Какое-то время я работала журналистом в редакции газеты «За качество» при обувной фабрике. Я научилась делать макеты газеты, фоторепортажи, писать статьи. Главным редактором этой газеты была Демидова Е. В., от нее я получила первые уроки создания печатных материалов и выпуска номеров.
В пошивочном цехе № 4 меня выбрали председателем профсоюзного комитета. Это было время, когда в нашей стране буквально все было дефицитом: мебель, машины, одежда, продукты, даже сигареты давали по талонам. И я, как профсоюзный работник, обязана была распределять эти товары. Помню, как люди стояли в очередях и ждали, когда будут раздавать консервы, мясо, конфеты. Это была жуткая и унизительная процедура. Сахар, сливочное масло, мясо, табачные изделия, трикотаж и многие другие товары люди должны были получать по талонам, и только ту норму, которую кто-то распределил свыше. Огромные очереди, нервное напряжение, уставшие лица рабочих – так продолжалось изо дня в день. Работа была связана с деньгами, и каждый раз, когда я отчитывалась, у меня оказывалась недостача: некоторые рабочие тихонько подворовывали товар. Получая зарплату, я вынуждена была покрывать нехватку денег.
Часто у меня возникали конфликты с начальником цеха Евдокией Афанасьевной Дзема. Я оспаривала ее решения, когда она отказывала в отпуске многодетной матери, когда издавались приказы с лишением премии рабочих, которые в свой выходной день не захотели выходить на субботник. Евдокия Афанасьевна была признана самым лучшим руководителем, поднимала отсталые производственные цеха на фабрике. Она отдала фабрике более сорока пяти лет. Это была красивая женщина с железным характером, но, несмотря на ее самодисциплину, она тихо спивалась. Периодически она уходила в длительные запои, затем опять возвращалась, проходил месяц-другой, и все повторялось. Самой большой трагедией в ее жизни была смерть 27-летней дочери, попавшей в автомобильную катастрофу.

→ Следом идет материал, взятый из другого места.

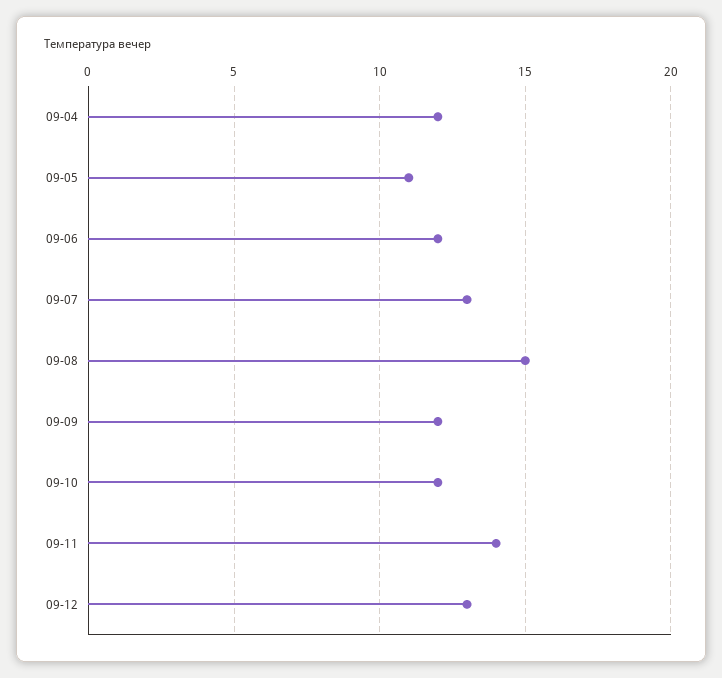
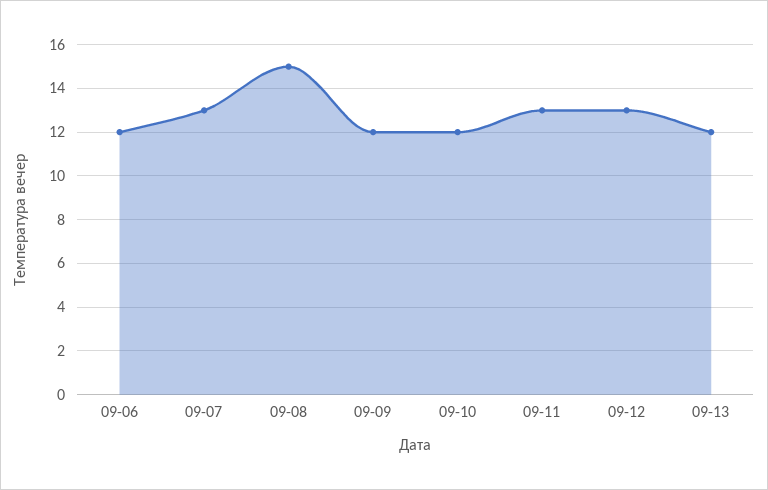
09-04: 12 -> none
09-05: 11 -> none
09-11: 14 -> 13
09-13: none -> 12

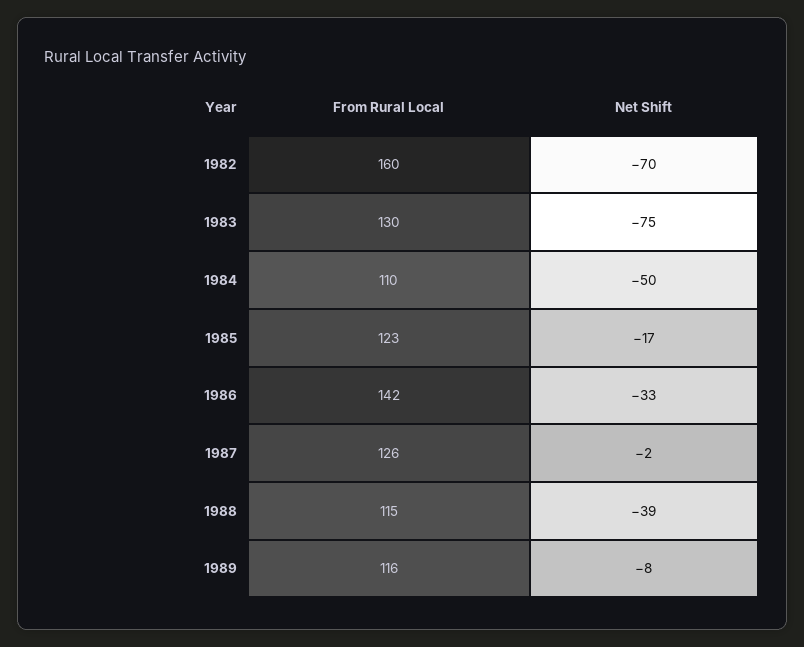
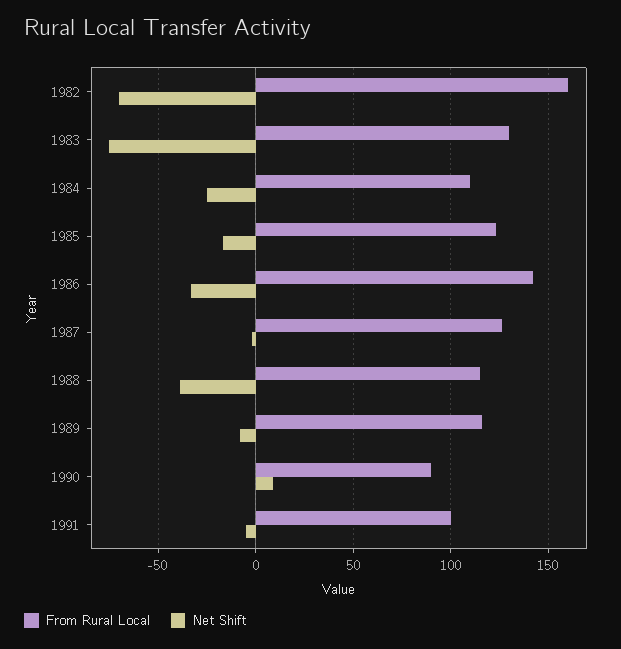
Net Shift, 1984: -50 -> -25
From Rural Local, 1990: none -> 90
Net Shift, 1990: none -> 10
From Rural Local, 1991: none -> 100
Net Shift, 1991: none -> -5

После этого она очень сильно осунулась, постарела и, закрывшись в своем кабинете, часами плакала, заглушая свою боль алкоголем.
Надо сказать, что в немалой степени именно она приложила руку к тому, чтобы моя фамилия первая появилась в списке уволенных по сокращению штатов. Когда началось сокращение, я зашла в ее кабинет, села напротив и просила только об одном: оставить меня на работе в любой должности. Евдокия Афанасьевна встала, подошла к двери, закрыла изнутри кабинет, села рядом со мной, взяла меня за руки и произнесла слова, которые потом сыграли в моей жизни большую роль. Она сказала:
– Светочка, доченька, я понимаю, как тебе сейчас больно и страшно, но я точно знаю и верю, что ты – одна из всех, кого сегодня сокращают (в списке было 90 человек), – найдешь в себе силы выжить. Я прошу тебя как мать, будь сильной!

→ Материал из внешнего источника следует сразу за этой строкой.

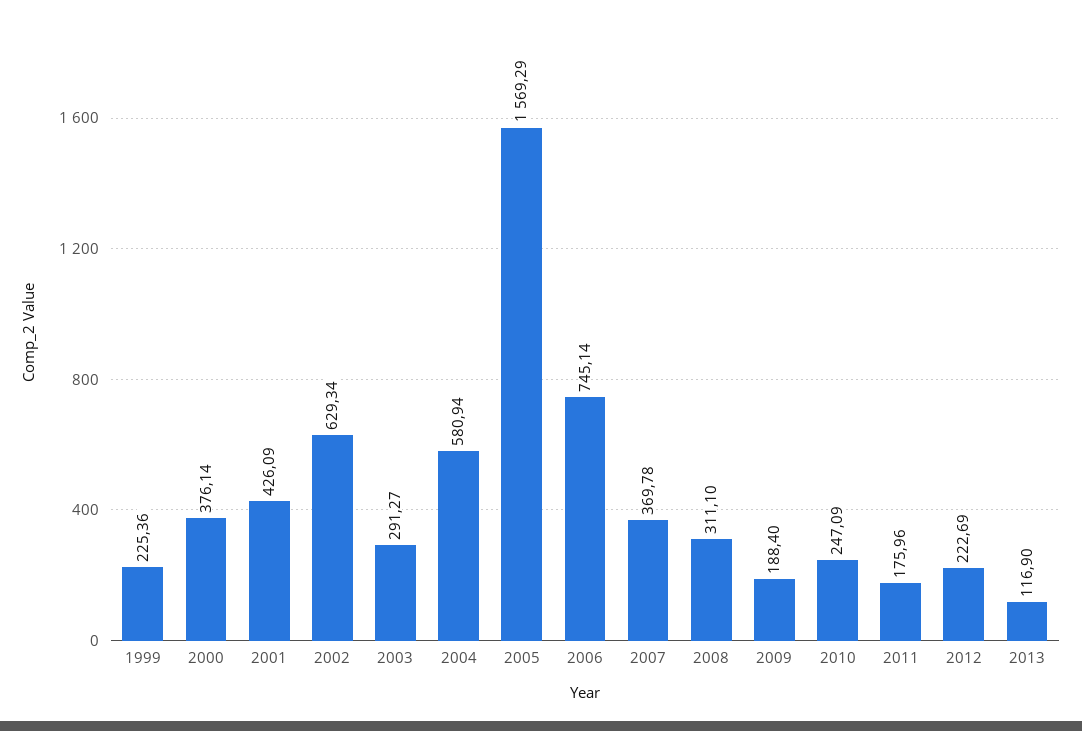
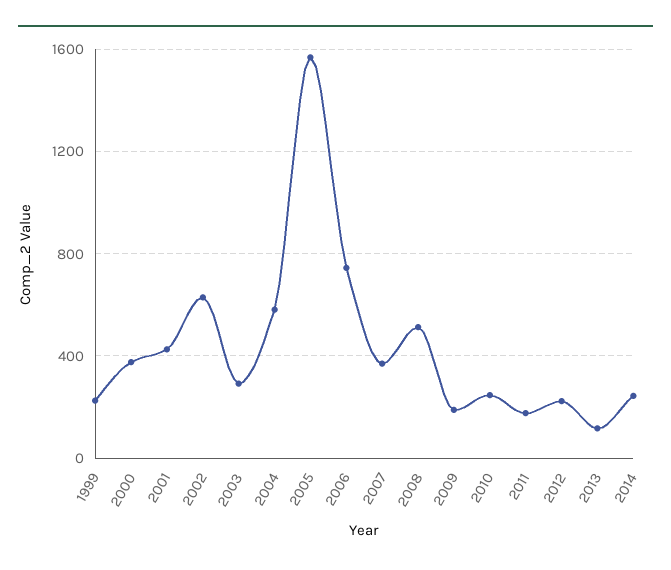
2008: 311.1 -> 500
2014: none -> 250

Через несколько лет я узнала, что она умерла во сне во время очередного запоя.
Прощай, фабрика! Я ухожу...
В начале 90-х годов по стране прокатилась первая волна сокращений. Стали закрываться фабрики и заводы. Рушился социализм. Вместе с ним разрушались судьбы и жизни, но никому не было до этого дела. Включился механизм – жесткий, бесчеловечный, – и никто не имел никаких социальных гарантий и защиты от государства. Тысячи людей остались без работы и без средств существования. Эта волна докатилась и до нашей обувной фабрики. Целый месяц мытарств, после того как я получила сообщение, что меня увольняют, были безрезультатными. Я записывалась на прием в партком, к директору, к начальнику цеха с одной-единственной просьбой – оставить меня на фабрике, потому что я одна воспитывала ребенка. Помню, как я заходила в кабинет к своим подругам, просила у них помощи – и все, как один, будто сговорившись, вздыхали, опускали глаза, разводили руками, но помочь ничем не могли. Вспоминаю, как, подписывая обходной лист перед увольнением, зашла в партком, где мне объяснили, что я буду стоять у них на учете до тех пор, пока не найду работу.
Зампредседателя парткома, сытая, довольная, цинично напомнила:
– Светлана, не забудь ежемесячно, пока ты не работаешь, платить партийный взнос – 20 копеек.
Развернувшись, я сказала ей:
– Вы лучше бы поинтересовались, на что я буду сейчас кормить своего ребенка, на какие деньги буду жить – или партии неинтересны судьбы людей, которых сегодня выкидывают на улицу?